Mar 13, 2010 — St. Louis Post-Dispatch


Tony Messenger

To help solve the state's growing budget crisis, Nixon proposed consolidating four government departments into two, cutting 1,000 state jobs, privatizing some services, selling 2,000 state-owned cars and no longer giving state employees certain holidays off -- including Truman's birthday.

"As one fiscally conservative Democrat to another, Harry, I hope you understand," Nixon said.

In a speech to Springfield business leaders Thursday, Nixon announced actual cuts totaling $126 million from the current year's state budget. But the big changes he proposed would affect next year's budget, when the governor and lawmakers will have to agree on an additional $500 million in cuts.

"To get the savings that we need, we must right-size government," Nixon said.

Among the biggest of Nixon's ideas are consolidating the state's two education departments, consolidation of the Missouri Highway Patrol and Water Patrol, and turning over collection of child support to private industry. The governor also suggested that Missouri's tax credit programs -- popular tools used as economic development incentives -- need to be reined in. That's an idea that has been championed for the last couple years by Sen. Jason Crowell, R-Cape Girardeau.

Nixon suggested that some tax credit programs should be capped and others eliminated if they aren't producing a "return on investment." The state's tax credit programs have grown fast in the last decade, to more than $570 million in the current fiscal year.

Nixon said he expected to talk to Crowell about his proposals soon.

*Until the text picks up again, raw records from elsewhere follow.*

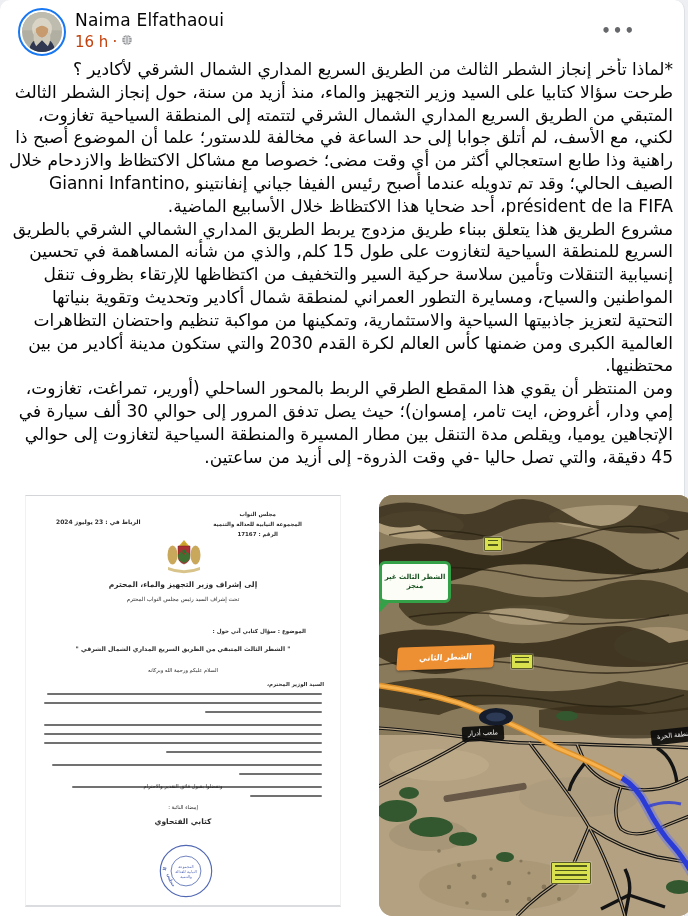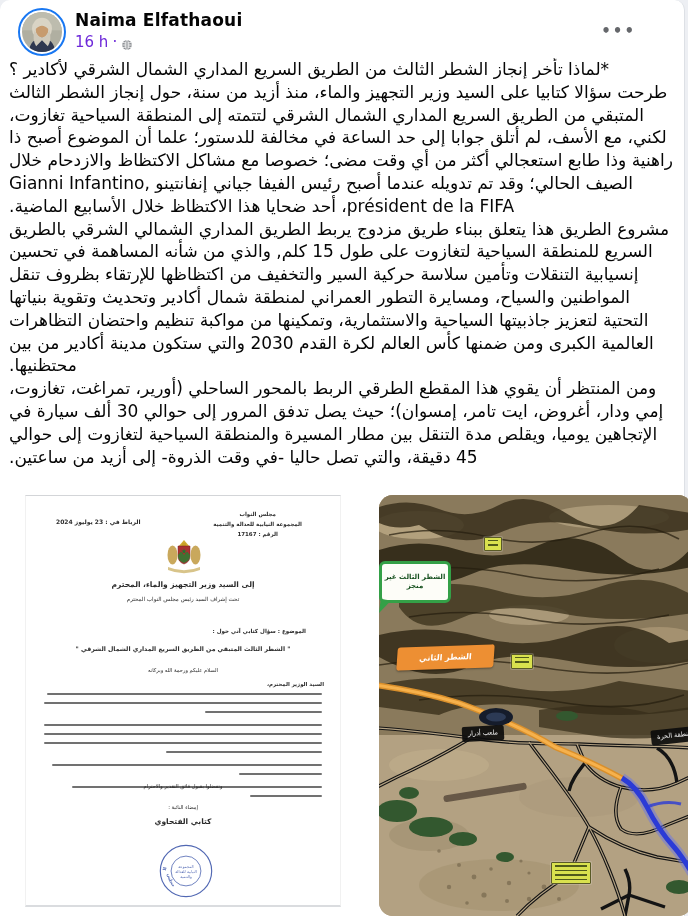--- a/index.html
+++ b/index.html
@@ -22,7 +22,7 @@
   }
   .avatar-ring svg{width:100%;height:100%;border-radius:50%;display:block;}
   .name{
-    position:absolute;left:75px;top:10px;font-size:17px;font-weight:bold;color:#050505;
+    position:absolute;left:75px;top:10px;font-size:17px;font-weight:normal;color:#050505;
     letter-spacing:.2px;cursor:pointer;
   }
   .meta{

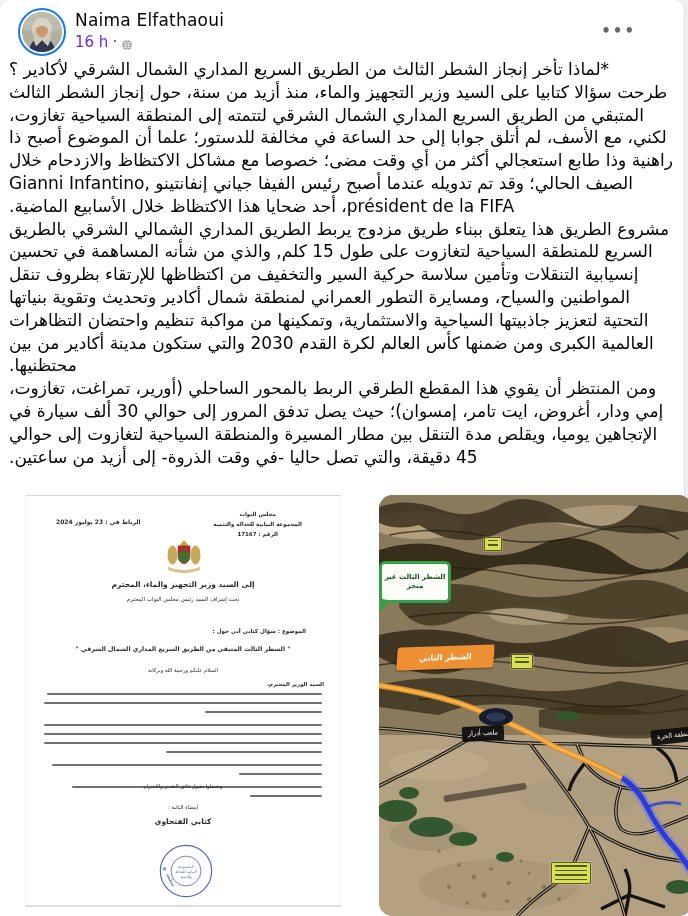--- a/index.html
+++ b/index.html
@@ -26,8 +26,8 @@
     letter-spacing:.2px;cursor:pointer;
   }
   .meta{
-    position:absolute;left:75px;top:33px;font-size:15px;color:#6d28d9;
-    display:flex;align-items:flex-end;gap:4px;
+    position:absolute;left:75px;top:33px;font-size:15px;color:#c2410c;
+    display:flex;align-items:flex-start;gap:4px;
   }
   .meta .globe{display:inline-flex;margin-top:1px;}
   .more{

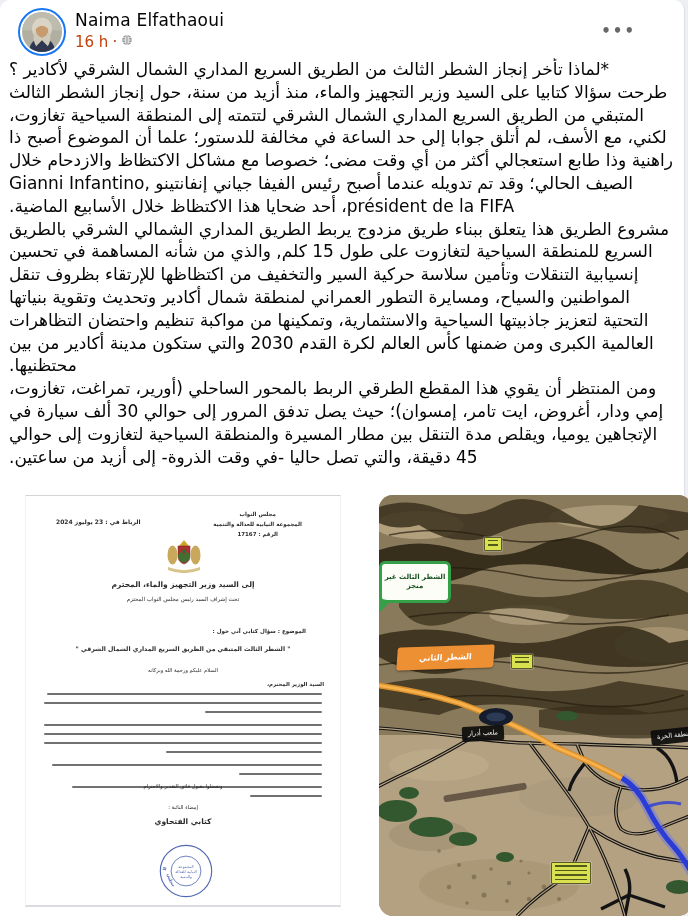--- a/index.html
+++ b/index.html
@@ -37,7 +37,7 @@
   
   .post{
     position:absolute;top:58px;left:9px;right:11px;height:436px;overflow:hidden;
-    direction:rtl;text-align:left;color:#050505;font-size:17px;line-height:22.8px;
+    direction:rtl;text-align:right;color:#050505;font-size:17px;line-height:22.8px;
   }
   .post .para{margin:0;}
   

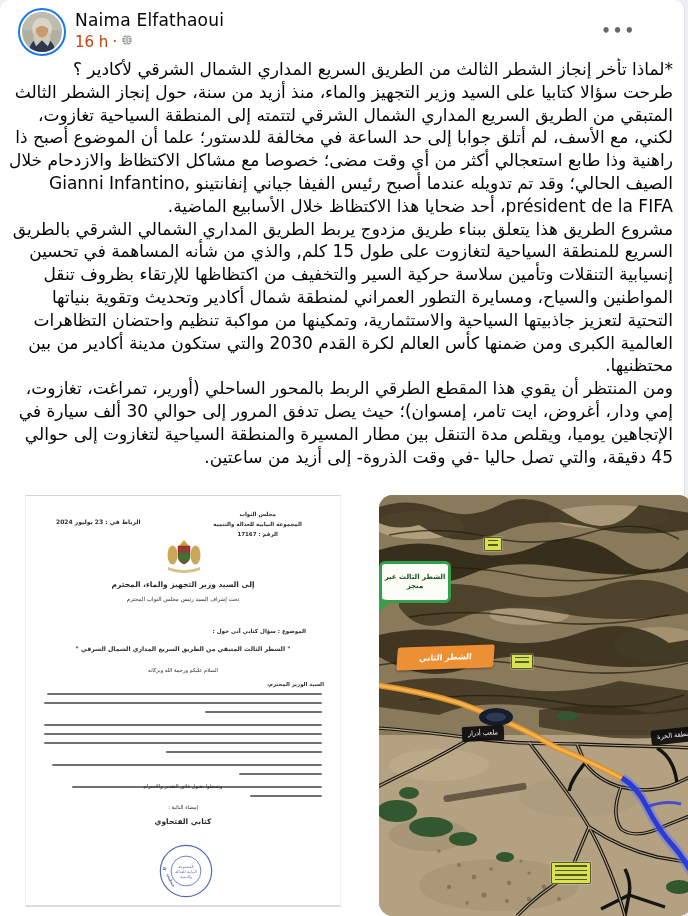--- a/index.html
+++ b/index.html
@@ -170,7 +170,7 @@
         <path d="M4,29 Q20,35.5 36,29 L36,32 Q20,38.5 4,32 Z" fill="#d8c48a"></path>
       </svg>
 
-      <div class="doc-line doc-recipient">إلى السيد وزير التجهيز والماء، المحترم</div>
+      <div class="doc-line doc-recipient">إلى إشراف وزير التجهيز والماء، المحترم</div>
       <div class="doc-line doc-sub">تحت إشراف السيد رئيس مجلس النواب المحترم</div>
       <div class="doc-subject-label">الموضوع : سؤال كتابي آني حول :</div>
       <div class="doc-line doc-subject">" الشطر الثالث المتبقي من الطريق السريع المداري الشمال الشرقي "</div>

Crowell has promised to hold up various economic development bills in the Legislature this year if his bills to rein in various tax credits don't advance.

"I appreciate the bipartisan manner in which the governor is seeking to have a thoughtful discussion about making government live within its means," Crowell said in response to Nixon's proposal.

Missouri's budget problem is mostly one of decreased revenue caused by higher unemployment, which has resulted in reduced individual and corporate income tax returns. The state's revenue is 12.7 percent behind last year's pace. In total, Nixon has cut more than $850 million in spending for the existing fiscal year, which ends in June.

The $126 million of budget reductions announced Thursday include: -- The elimination of in-home care services, such as bathing and cleaning, effective April 1, for 2,600 lower-income elderly or disabled people.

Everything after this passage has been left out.